Shantideva argues that any belief in a fixed or permanent entity doesn’t make sense. If it hadn’t yet manifested, then it could never come to be. If it already existed and was drawn in a certain direction, it could never cease from doing so. In other words, if things were fixed the way we think they are, then nothing could ever change!
6.31
All things, then, depend on something else;
On this depends the fact that none are independent.
Knowing this, we will not be annoyed at objects
That resemble magical appearances.
In the first two lines, Shantideva again says that all things are the result of complex causes and conditions: nothing exists independently. In the second two lines, he teaches on emptiness. Nothing is as it appears: we’re like dream people getting annoyed at dream objects. Experiencing this, even momentarily, we see the absurdity of working ourselves into a frenzy.
This teaching on the insubstantial nature of everything is an important one to contemplate when going through the pain of detox.
6.32
“Resistance,” you may say, “is out of place,
For what will be opposed by whom?”
The stream of suffering is cut through by patience;
There’s nothing inappropriate in wanting that!

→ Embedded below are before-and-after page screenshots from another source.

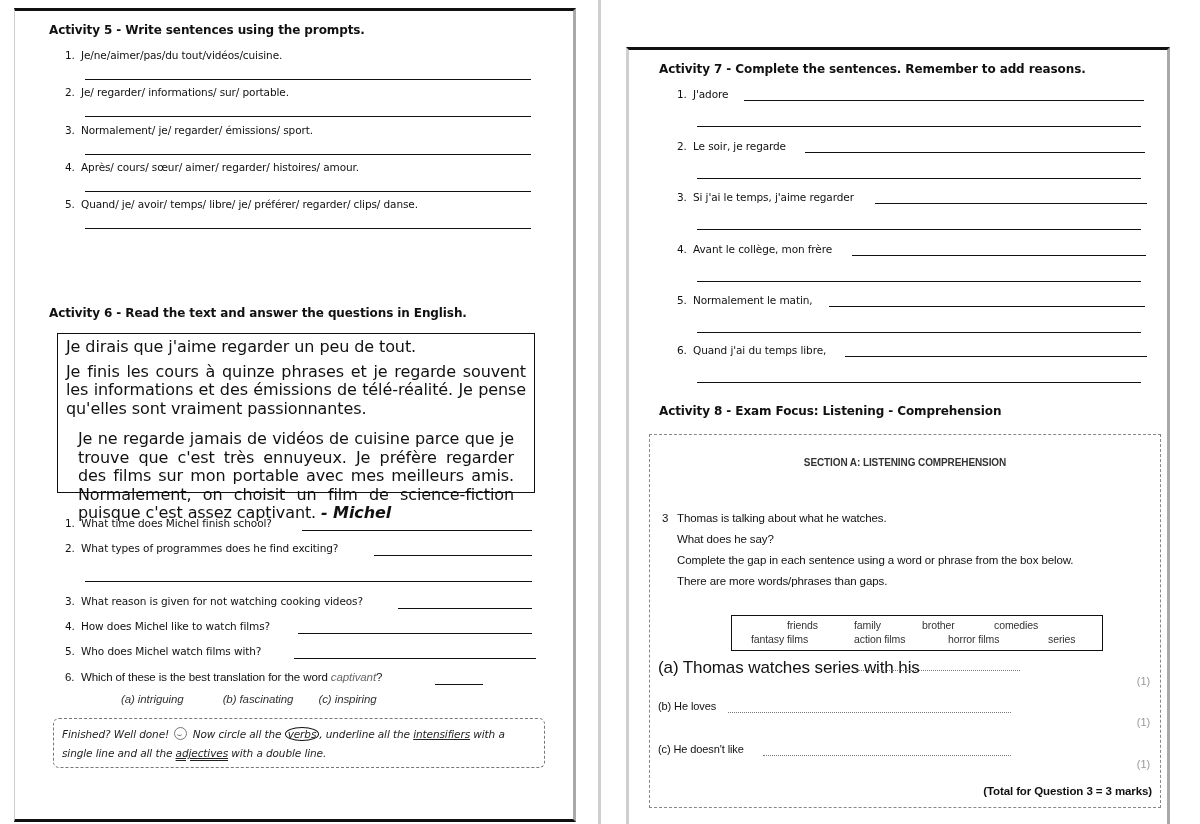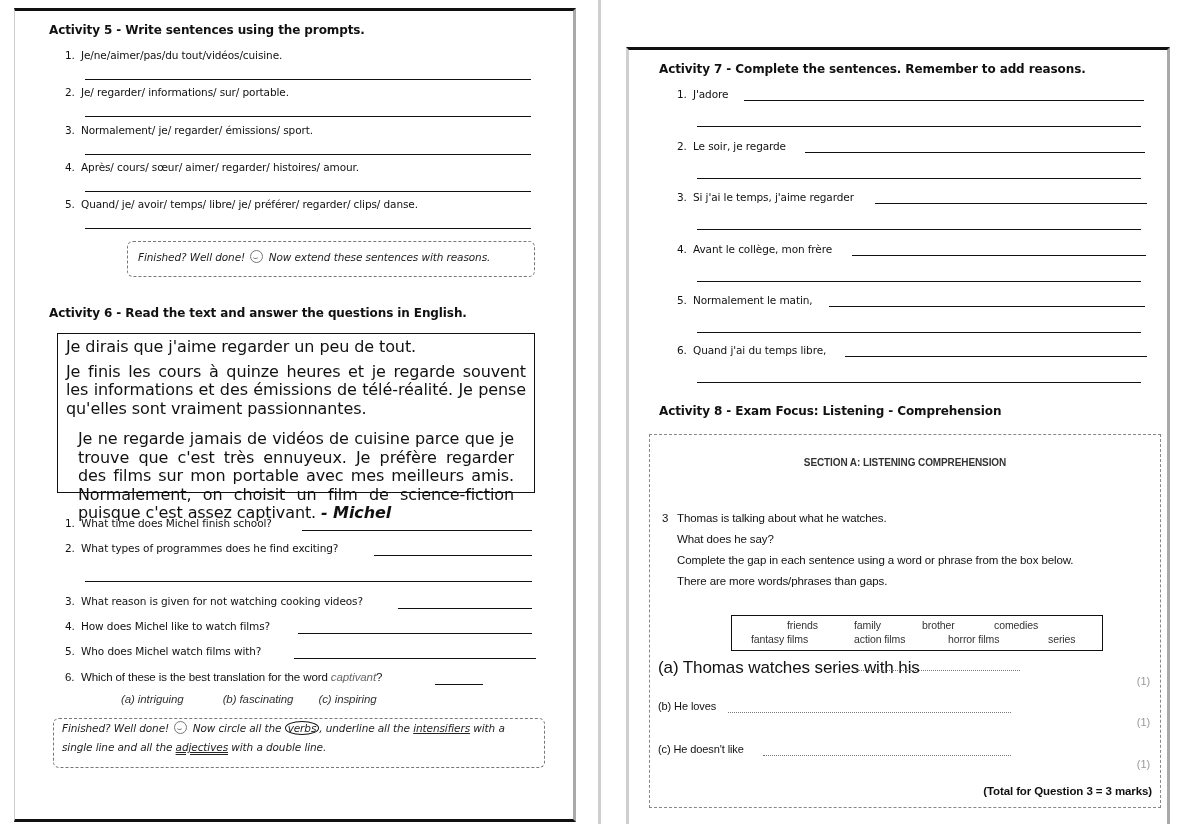"Finished? Well done! Now extend" div.finished-box { html: <div> <span>Finished? Well done!</span> <span></span> <span>Now extend these sentences with reasons.</span> </div> -> none }
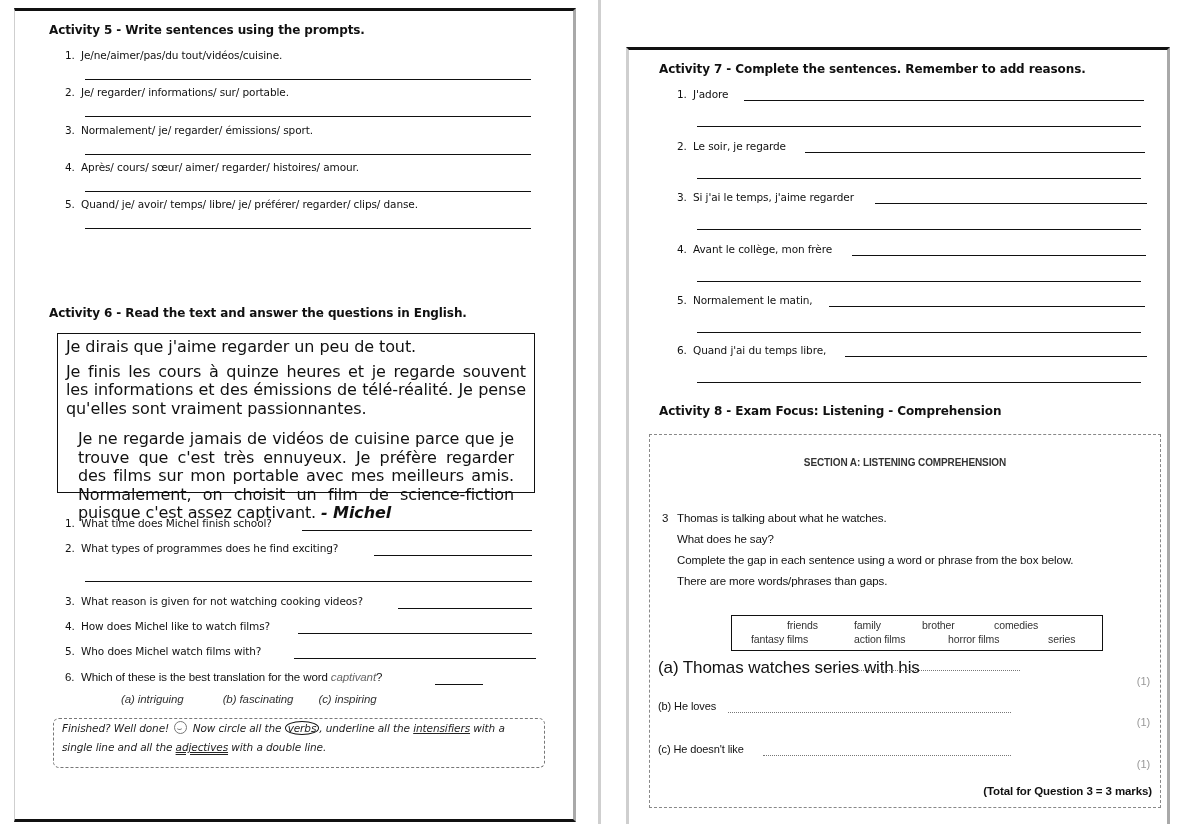"Je finis les cours à" p { text: heures -> phrases }
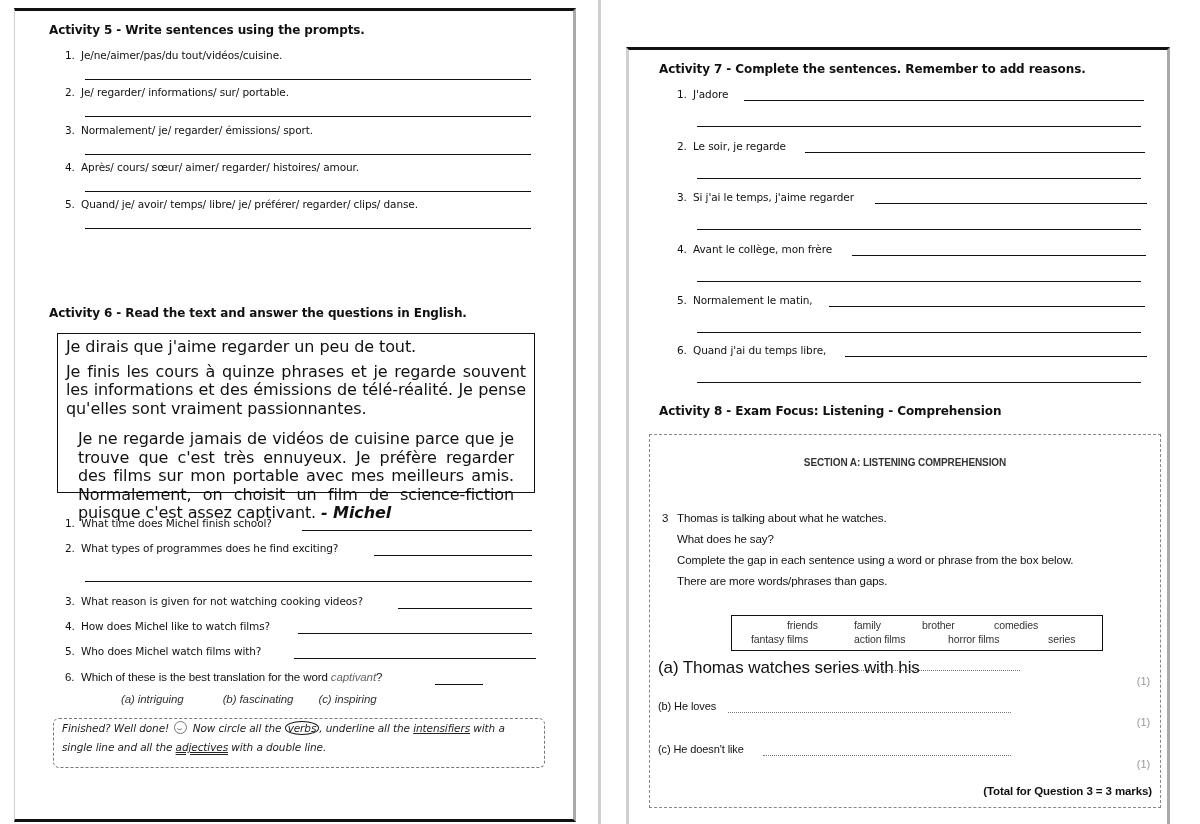"Finished? Well done! Now circle" div.finished-box { padding: 0 8px -> 6px 8px }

Using Shantideva’s emptiness logic, we might say, “If everything is a magical appearance, what’s the point of practicing patience?” But Shantideva doesn’t buy this argument. Working with patience, he says, will end suffering. There’s nothing inappropriate in wanting that. He drops the philosophy and gets right to the point: we can’t use emptiness logic any more than we can use solidness logic to justify the continuation of suffering.
6.33
Thus, when enemies or friends
Are seen to act improperly,
Be calm and call to mind
That everything arises from conditions.
Here we experience Shantideva’s kind heart. He asks us to be calm. No matter who behaves improperly, enemies or friends, don’t get so heated up
and opinionated. Be calm and practice patience, in this case, by reflecting on the fact that why they do what they do is not so obvious. It arises from a variety of causes and conditions.
This ends the section on the second kind of patience: the patience that comes from realizing the complex reality of all situations. Verses 34 through 51 explore the third kind of patience: the patience that comes from developing tolerance.
6.34
If things occurred to living beings
Following their wishes and intentions,
How could sorrow ever come to them—
For there is no one who desires to suffer?
The Buddha taught that all beings wish to be happy and free of suffering. If this is so, Shantideva asks, why do we do such crazy things? As he’s pointed out before, our desire for comfort is not usually in sync with our methods for achieving it. In the following few verses he gives some poignant examples of our insanity.
6.35
Yet carelessly, all unaware,
They tear themselves on thorns and briars;
And ardent in pursuit of wives and goods,
They starve themselves of nourishment.
6.36
Some hang themselves or leap into the void,
Or eat bad food or swallow deadly poison,
Or by their evil conduct
Bring destruction on themselves.
6.37
For when affliction seizes them,
They kill themselves, the selves they love so much.
So how could they not be the cause
Of pain and suffering for others?
When consumed by passion, we stop eating and sleeping. We may break up marriages or betray our loved ones, oblivious to the pain we cause. We may even lie, steal, or kill ourselves. There are seemingly no limits to how far we’ll go to achieve happiness, even when we know this happiness has never lasted in the past. If we’re so willing to harm ourselves, it’s not hard to understand how we could harm others.